Feuer (German Edition)
Dunkel, mit entblößten Schultern, mit entblößten Armen, und sie wollte sich verweigern und wollte besessen werden, und sie wollte sterben und wollte von diesen männlichen Händen gepackt werden. Sie bebte; die Zähne in ihrem Munde schlugen aufeinander. Sie versank in einem eisigen Strome; er flutete über sie hinweg und machte sie erstarren von den Haarwurzeln bis in die Fingerspitzen. Alle ihre Gelenke schmerzten sie, ihre Glieder schienen sich zu lösen,und ihre Stimme erstarb vor Entsetzen in den erstarrten Kiefern. Und sie wollte sterben, und sie wollte von dieser männlichen Leidenschaft gepackt und niedergeworfen werden. Und über ihrem Entsetzen und über ihrer Eiseskälte und über ihrem der Jugend baren Fleische schwebte jenes grausame Wort, das der Geliebte selbst gesprochen, und das sie selbst wiederholt hatte: »Es ist spät, zu spät.«
»Ihr Versprechen, Ihr Versprechen! Ich will nicht länger warten, ich kann nicht, Perdita.«
Das wollüstige Wasserbecken, das dagelegen wie ein Busen, der sich anbietet, die in Schatten und Tod verlorene Lagune, die im Fieber der Dämmerung glühende Stadt; das in unsichtbaren Wirbeln dahinflutende Wasser, der vibrierende Goldton des Himmels; das erstickende Sehnen, die zusammengepreßten Lippen, die gesenkten Augenlider, die heißen Hände: Das alles erstand in seiner ganzen Fülle neu bei der Erinnerung an das stumme Versprechen. Er begehrte diesen abgrundtiefen Körper mit einer wilden Glut.

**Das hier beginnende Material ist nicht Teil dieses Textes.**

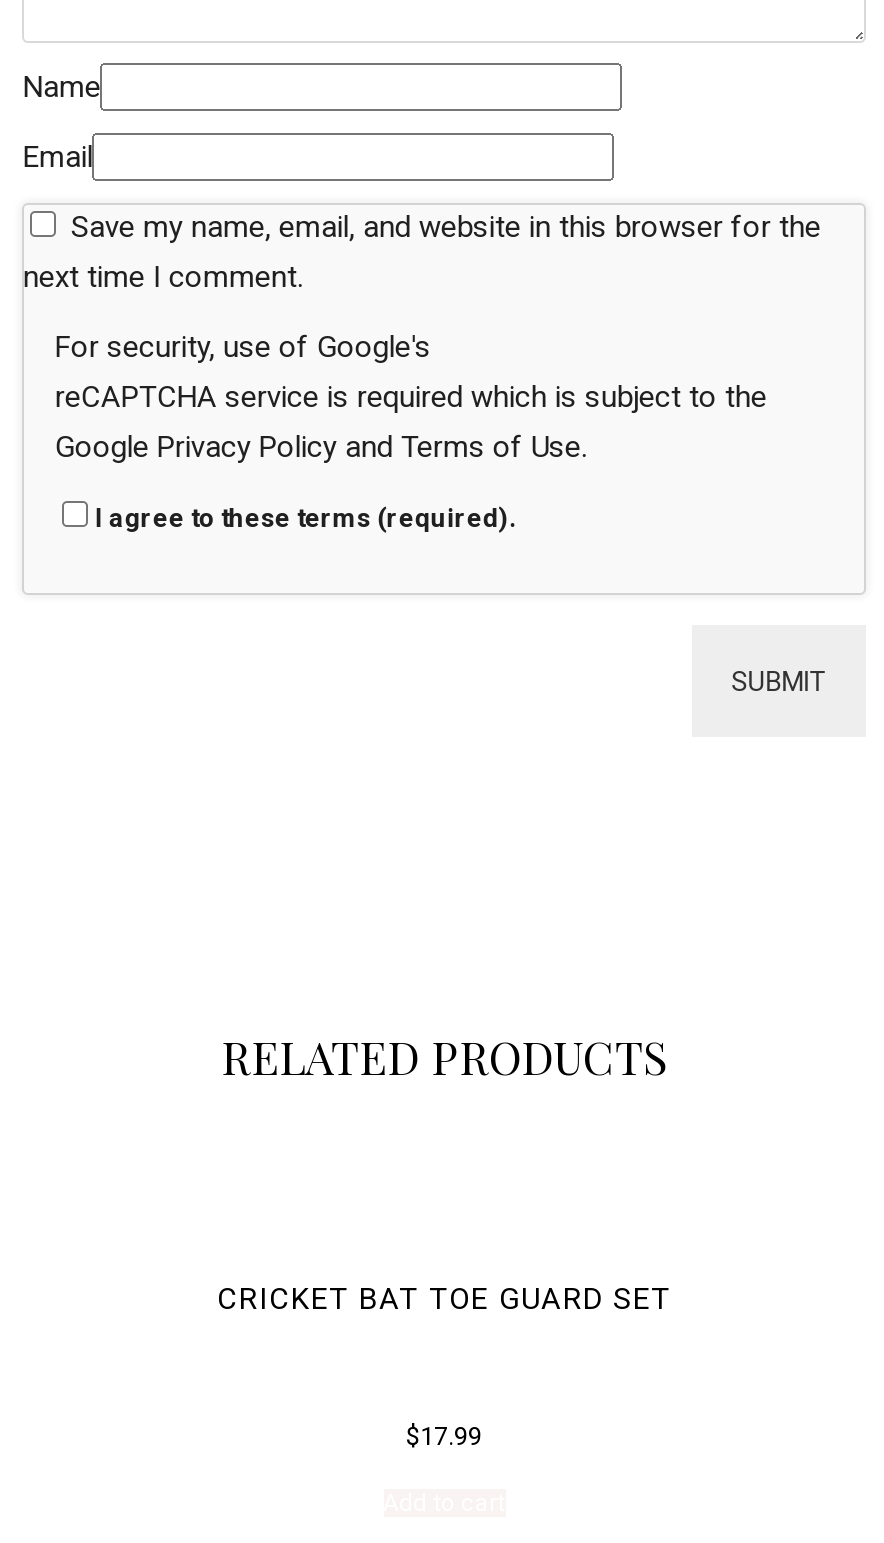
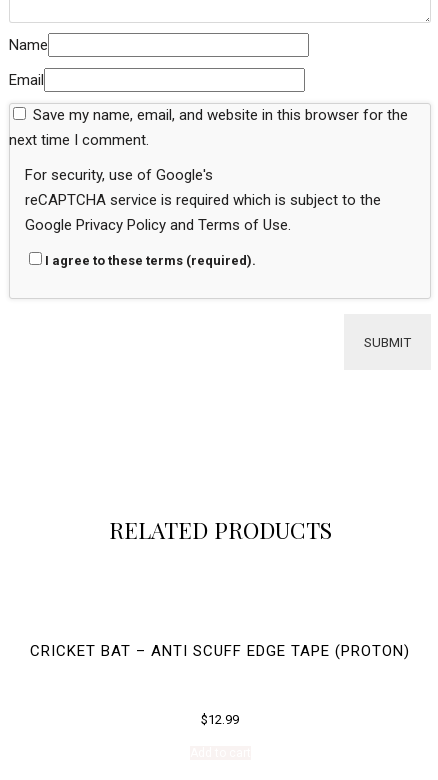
[217,1281,671,1317] CRICKET BAT TOE GUARD SET -> [30,642,410,660] CRICKET BAT – ANTI SCUFF EDGE TAPE (PROTON)
[406,1422,482,1452] $17.99 -> [201,712,239,727] $12.99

»Ich kann nicht länger warten.«
Von weit, weit her kam ihm diese schwüle Glut; von den entferntesten Anfängen, von der ursprünglichen Bestialität der plötzlichen Vermischungen, vom uralten Mysterium der heiligen Bacchanalien. Wie der von Gott ergriffene Schwarm, Bäume entwurzelnd, den Berg herunterstürmte, mit immer blinderer Wut weiter raste, immer neue Rasende mit sich riß und den Wahnsinn überall auf seinem Wege verbreitete, bis er zu einer ungeheuren menschlichen und bestialischen Masse geworden war, die von einem ungeheuerlichen Willen beseelt wurde: so riß der brutale Instinkt, in maßlosem Aufruhr tn ihm brausend und kochend, alle Vorstellungen seines Geistes in seinen Wirbel. Und er begehrte in der wissenden und verzweifelten Frau diejenige, die durch die ewige Unterdrückung ihrer Natur gebrochen, die bestimmt war, in den plötzlichen Zuckungen ihres Geschlechts zu unterliegen, die das Fieber, das im Lichte der Bühne sie brannte, in nächtlicher Wollust löschte, die brünstige Schauspielerin, die aus den Delirien der Menge in die Gewalt des Mannes überging, das dionysische Geschöpf, das wie in der Orgie den geheimnisvollen Gottesdienst mit dem Akt des Lebens krönte.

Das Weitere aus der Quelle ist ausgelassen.